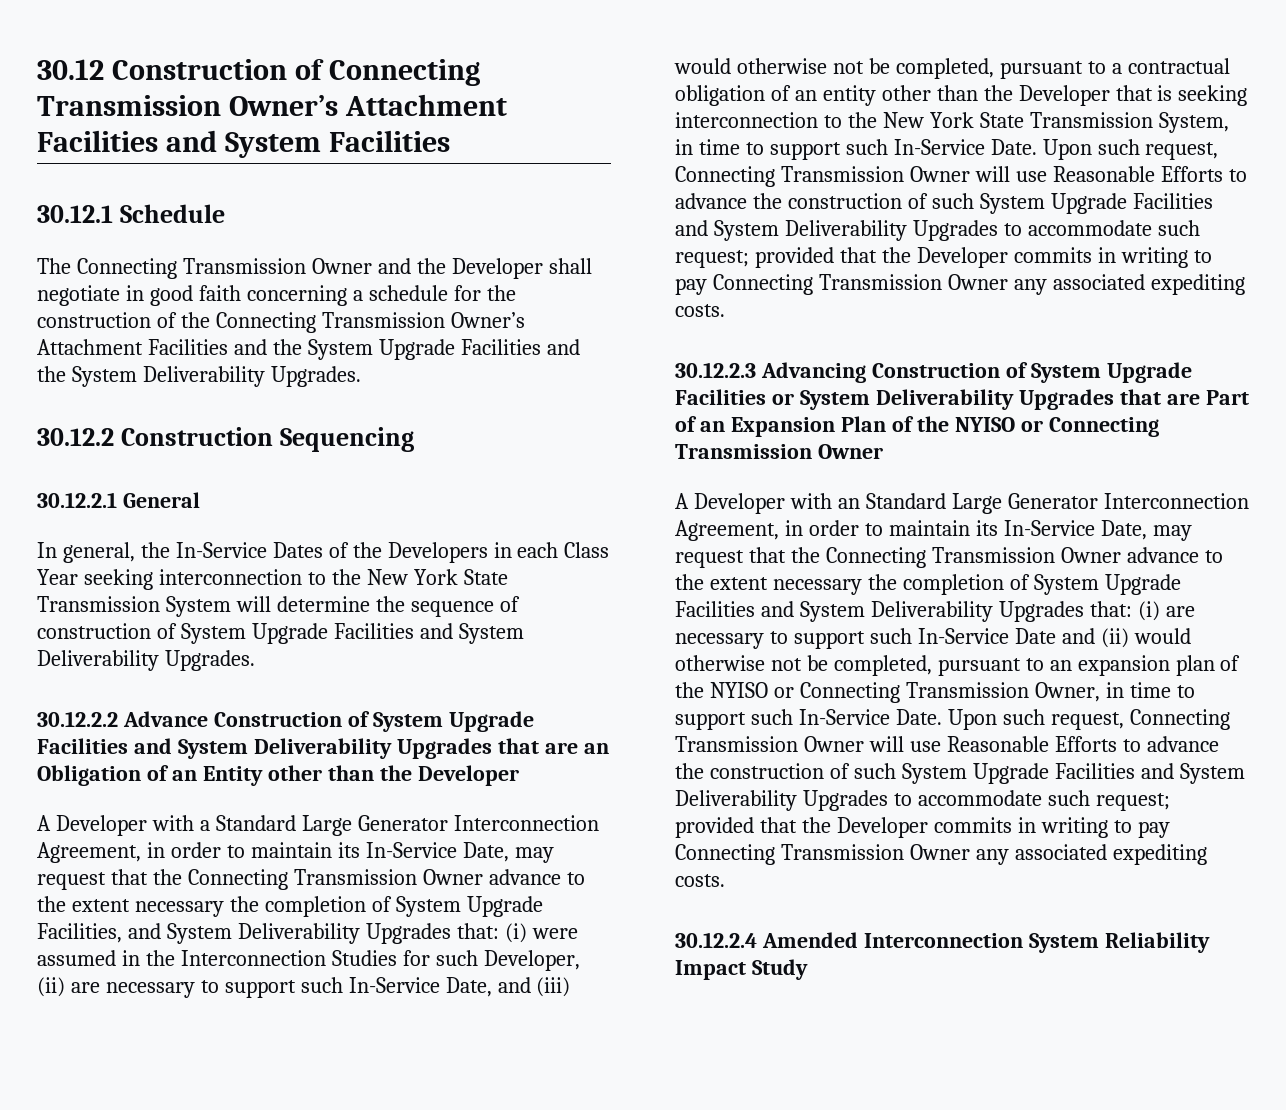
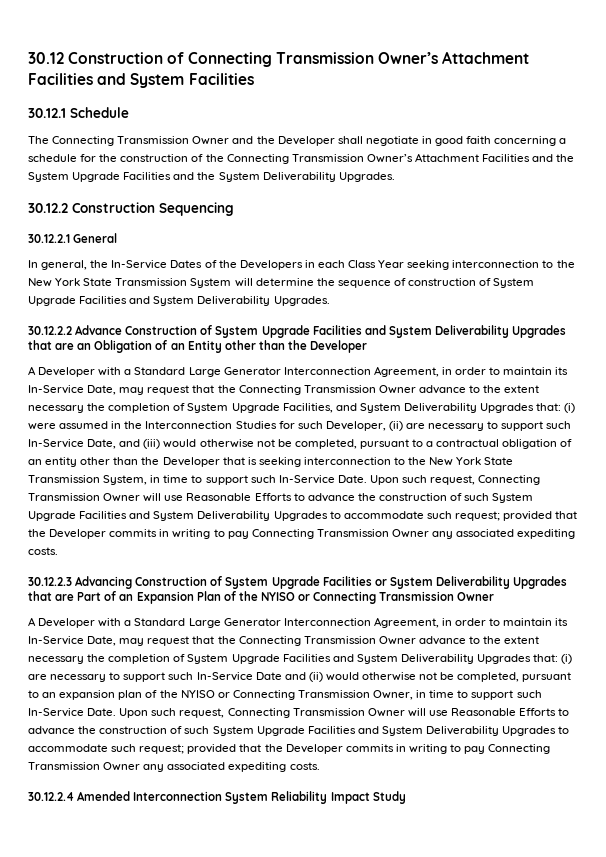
- A Developer with an Standard Large Generator Interconnection Agreement, in order to maintain its In-Service Date, may request that the Connecting Transmission Owner advance to the extent necessary the completion of System Upgrade Facilities and System Deliverability Upgrades that:
+ A Developer with a Standard Large Generator Interconnection Agreement, in order to maintain its In-Service Date, may request that the Connecting Transmission Owner advance to the extent necessary the completion of System Upgrade Facilities and System Deliverability Upgrades that:

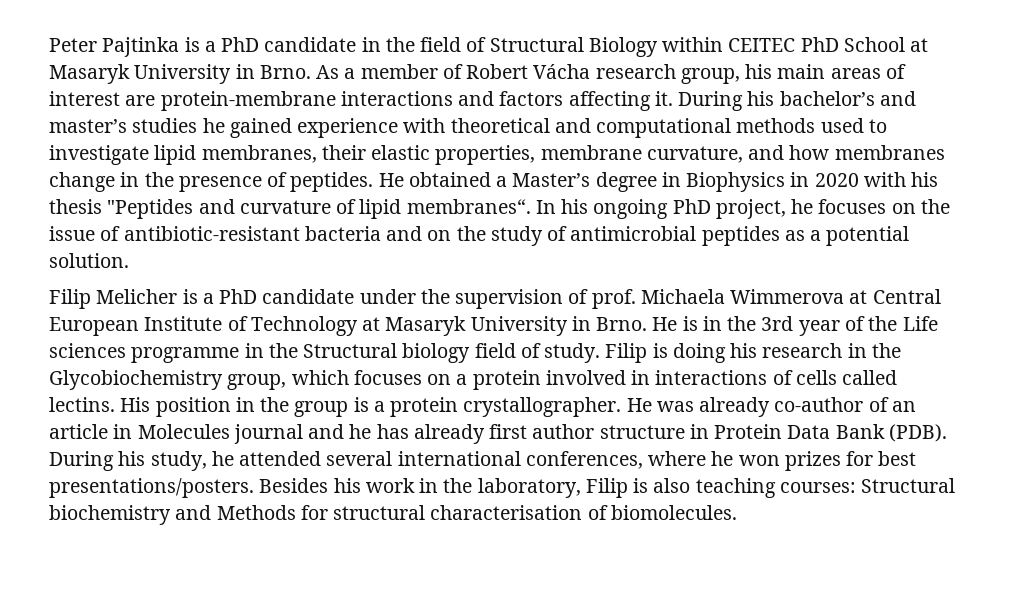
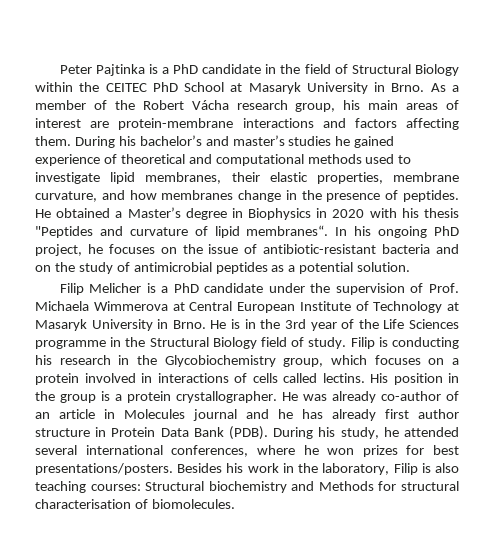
- Peter Pajtinka is a PhD candidate in the field of Structural Biology within CEITEC PhD School at Masaryk University in Brno.
+ Peter Pajtinka is a PhD candidate in the field of Structural Biology within the CEITEC PhD School at Masaryk University in Brno.
- As a member of Robert Vácha research group, his main areas of interest are protein-membrane interactions and factors affecting it.
+ As a member of the Robert Vácha research group, his main areas of interest are protein-membrane interactions and factors affecting them.
- During his bachelor’s and master’s studies he gained experience with theoretical and computational methods used to investigate lipid membranes, their elastic properties, membrane curvature, and how membranes change in the presence of peptides.
+ During his bachelor’s and master’s studies he gained experience of theoretical and computational methods used to investigate lipid membranes, their elastic properties, membrane curvature, and how membranes change in the presence of peptides.
- Filip Melicher is a PhD candidate under the supervision of prof. Michaela Wimmerova at Central European Institute of Technology at Masaryk University in Brno.
+ Filip Melicher is a PhD candidate under the supervision of Prof. Michaela Wimmerova at Central European Institute of Technology at Masaryk University in Brno.
- He is in the 3rd year of the Life sciences programme in the Structural biology field of study.
+ He is in the 3rd year of the Life Sciences programme in the Structural Biology field of study.
- Filip is doing his research in the Glycobiochemistry group, which focuses on a protein involved in interactions of cells called lectins.
+ Filip is conducting his research in the Glycobiochemistry group, which focuses on a protein involved in interactions of cells called lectins.

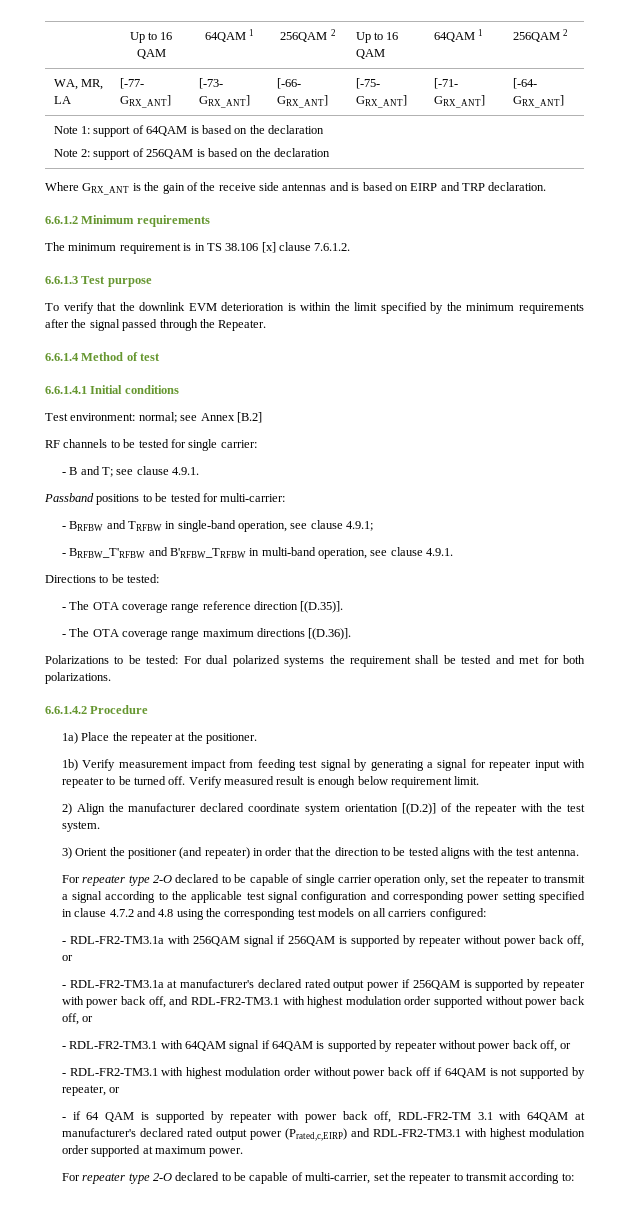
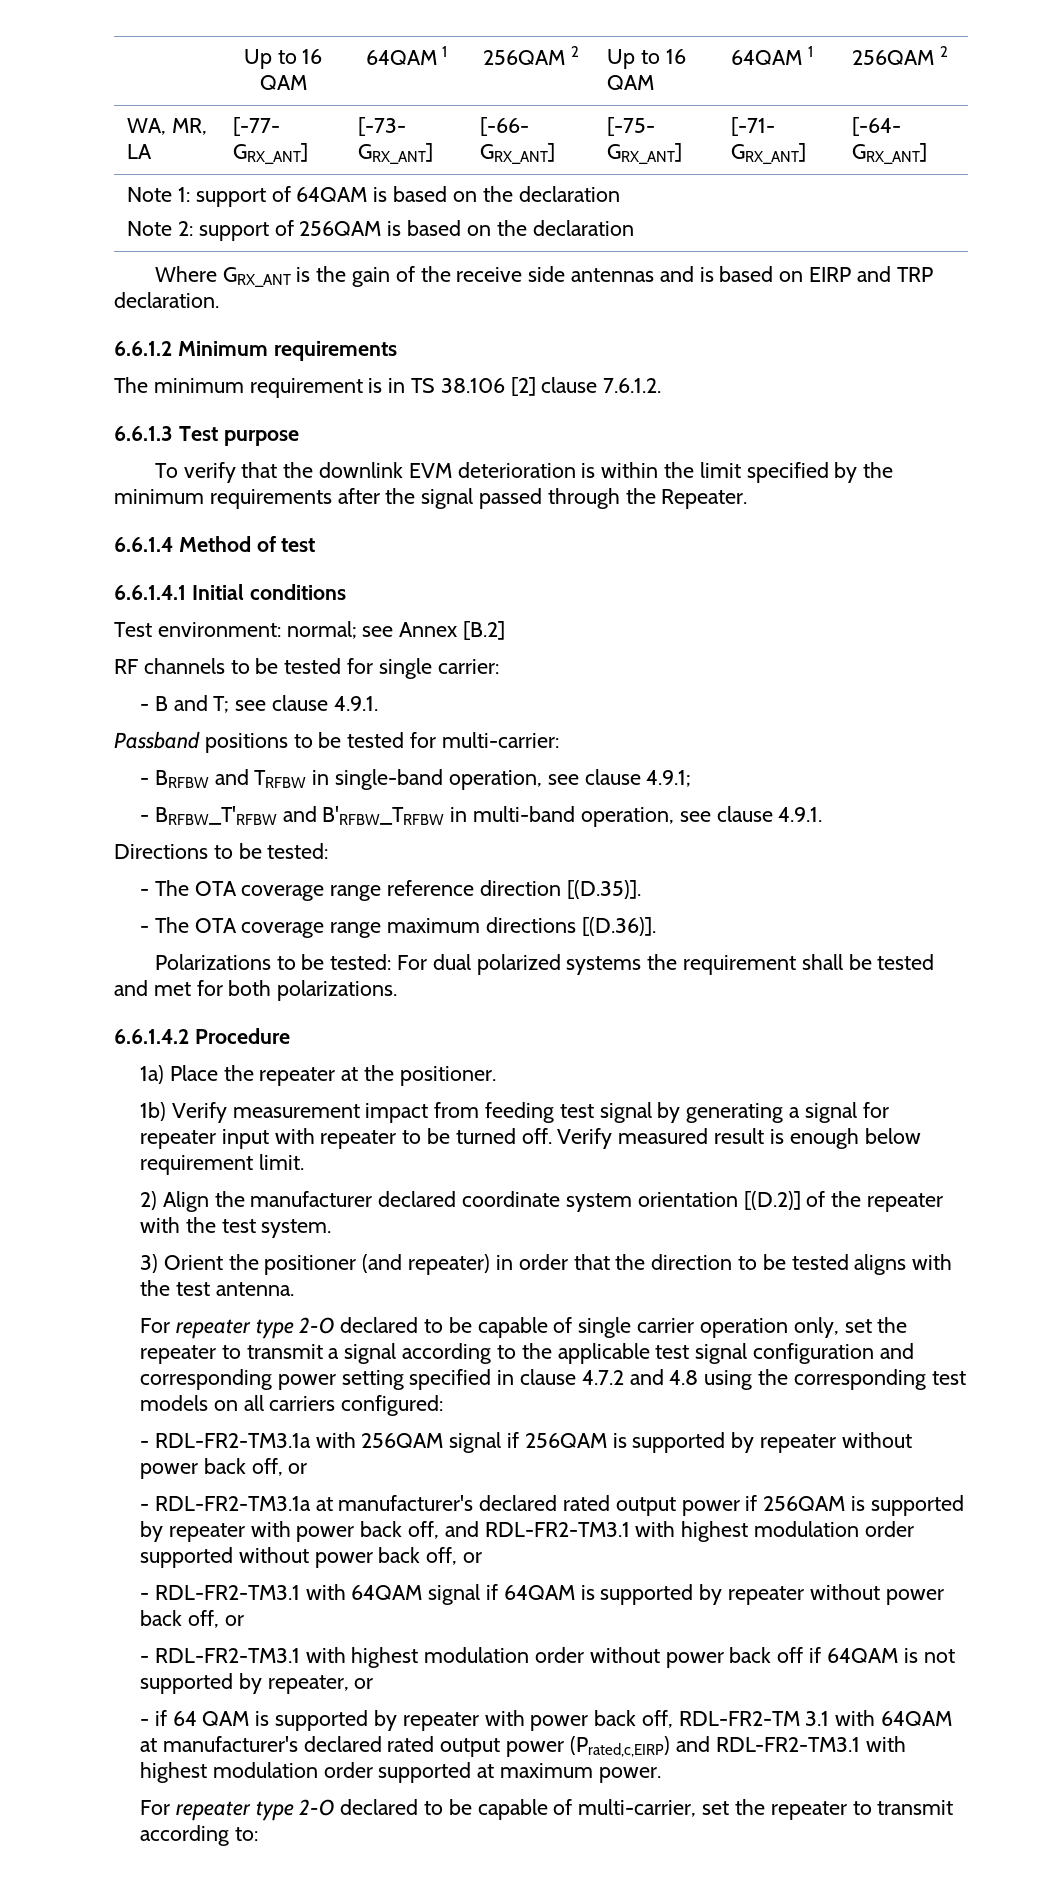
- The minimum requirement is in TS 38.106 [x] clause 7.6.1.2.
+ The minimum requirement is in TS 38.106 [2] clause 7.6.1.2.

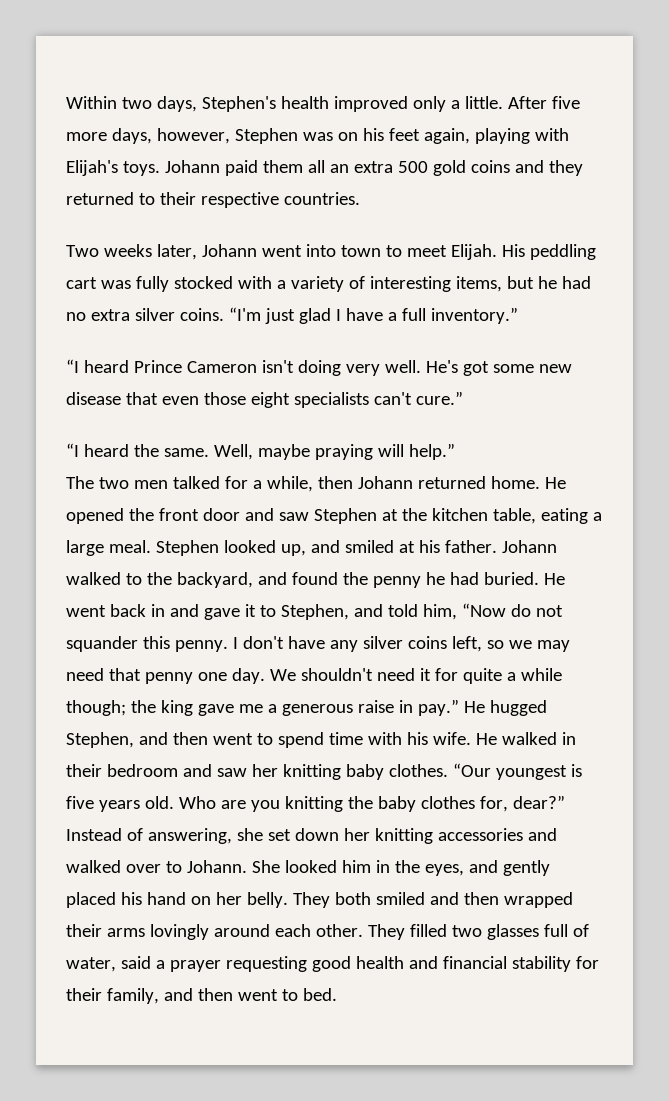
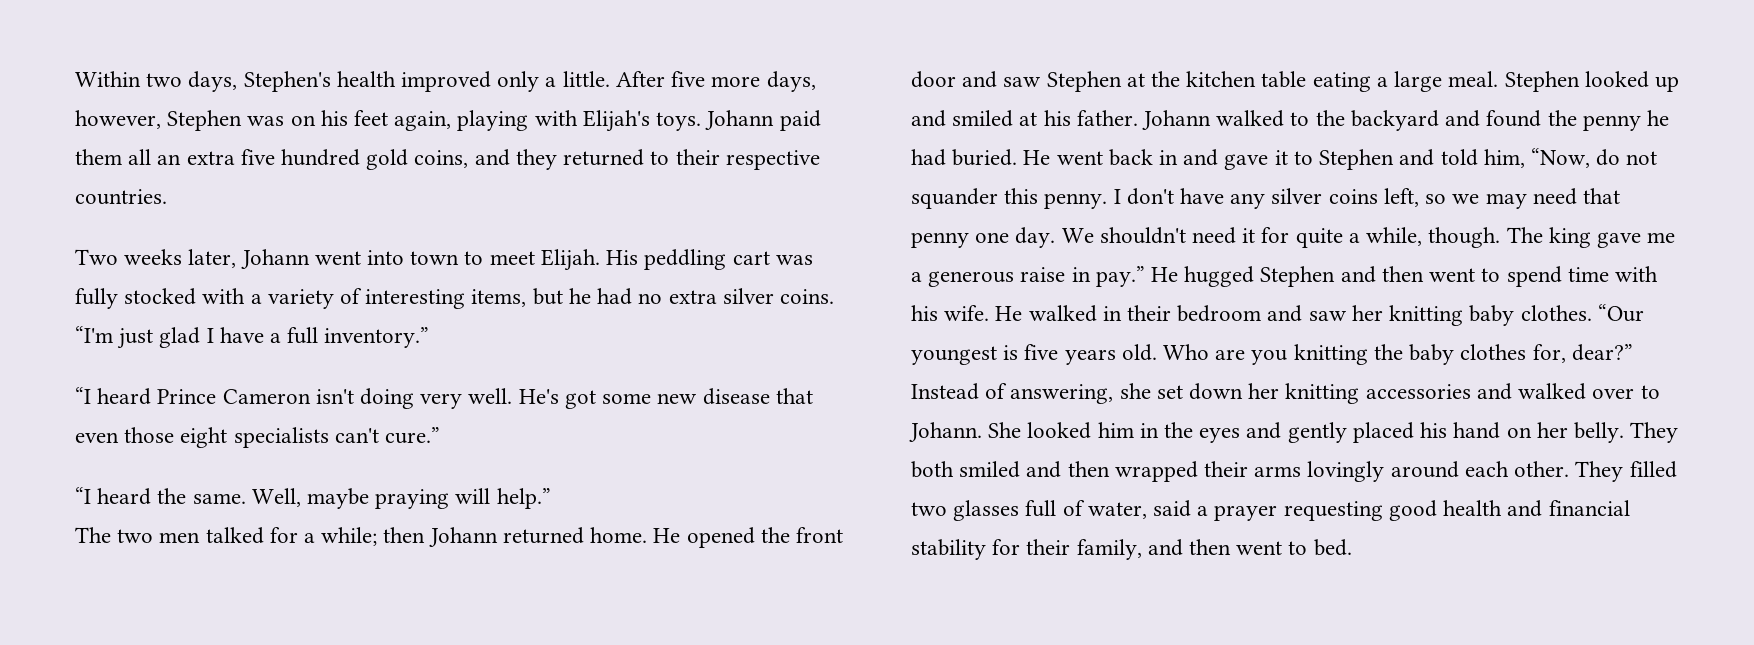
- Johann paid them all an extra 500 gold coins and they returned to their respective countries.
+ Johann paid them all an extra five hundred gold coins, and they returned to their respective countries.
- The two men talked for a while, then Johann returned home.
+ The two men talked for a while; then Johann returned home.
- He opened the front door and saw Stephen at the kitchen table, eating a large meal.
+ He opened the front door and saw Stephen at the kitchen table eating a large meal.
- Stephen looked up, and smiled at his father.
+ Stephen looked up and smiled at his father.
- Johann walked to the backyard, and found the penny he had buried.
+ Johann walked to the backyard and found the penny he had buried.
- He went back in and gave it to Stephen, and told him, “Now do not squander this penny.
+ He went back in and gave it to Stephen and told him, “Now, do not squander this penny.
- We shouldn't need it for quite a while though; the king gave me a generous raise in pay.”
+ We shouldn't need it for quite a while, though. The king gave me a generous raise in pay.”
- He hugged Stephen, and then went to spend time with his wife.
+ He hugged Stephen and then went to spend time with his wife.
- She looked him in the eyes, and gently placed his hand on her belly.
+ She looked him in the eyes and gently placed his hand on her belly.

Brief:
Could you output the lines above exactly, with no pictures included?

Solution:
- A Developer with an Standard Large Generator Interconnection Agreement, in order to maintain its In-Service Date, may request that the Connecting Transmission Owner advance to the extent necessary the completion of System Upgrade Facilities and System Deliverability Upgrades that:
+ A Developer with a Standard Large Generator Interconnection Agreement, in order to maintain its In-Service Date, may request that the Connecting Transmission Owner advance to the extent necessary the completion of System Upgrade Facilities and System Deliverability Upgrades that:

- Peter Pajtinka is a PhD candidate in the field of Structural Biology within CEITEC PhD School at Masaryk University in Brno.
+ Peter Pajtinka is a PhD candidate in the field of Structural Biology within the CEITEC PhD School at Masaryk University in Brno.
- As a member of Robert Vácha research group, his main areas of interest are protein-membrane interactions and factors affecting it.
+ As a member of the Robert Vácha research group, his main areas of interest are protein-membrane interactions and factors affecting them.
- During his bachelor’s and master’s studies he gained experience with theoretical and computational methods used to investigate lipid membranes, their elastic properties, membrane curvature, and how membranes change in the presence of peptides.
+ During his bachelor’s and master’s studies he gained experience of theoretical and computational methods used to investigate lipid membranes, their elastic properties, membrane curvature, and how membranes change in the presence of peptides.
- Filip Melicher is a PhD candidate under the supervision of prof. Michaela Wimmerova at Central European Institute of Technology at Masaryk University in Brno.
+ Filip Melicher is a PhD candidate under the supervision of Prof. Michaela Wimmerova at Central European Institute of Technology at Masaryk University in Brno.
- He is in the 3rd year of the Life sciences programme in the Structural biology field of study.
+ He is in the 3rd year of the Life Sciences programme in the Structural Biology field of study.
- Filip is doing his research in the Glycobiochemistry group, which focuses on a protein involved in interactions of cells called lectins.
+ Filip is conducting his research in the Glycobiochemistry group, which focuses on a protein involved in interactions of cells called lectins.

- The minimum requirement is in TS 38.106 [x] clause 7.6.1.2.
+ The minimum requirement is in TS 38.106 [2] clause 7.6.1.2.

- Johann paid them all an extra 500 gold coins and they returned to their respective countries.
+ Johann paid them all an extra five hundred gold coins, and they returned to their respective countries.
- The two men talked for a while, then Johann returned home.
+ The two men talked for a while; then Johann returned home.
- He opened the front door and saw Stephen at the kitchen table, eating a large meal.
+ He opened the front door and saw Stephen at the kitchen table eating a large meal.
- Stephen looked up, and smiled at his father.
+ Stephen looked up and smiled at his father.
- Johann walked to the backyard, and found the penny he had buried.
+ Johann walked to the backyard and found the penny he had buried.
- He went back in and gave it to Stephen, and told him, “Now do not squander this penny.
+ He went back in and gave it to Stephen and told him, “Now, do not squander this penny.
- We shouldn't need it for quite a while though; the king gave me a generous raise in pay.”
+ We shouldn't need it for quite a while, though. The king gave me a generous raise in pay.”
- He hugged Stephen, and then went to spend time with his wife.
+ He hugged Stephen and then went to spend time with his wife.
- She looked him in the eyes, and gently placed his hand on her belly.
+ She looked him in the eyes and gently placed his hand on her belly.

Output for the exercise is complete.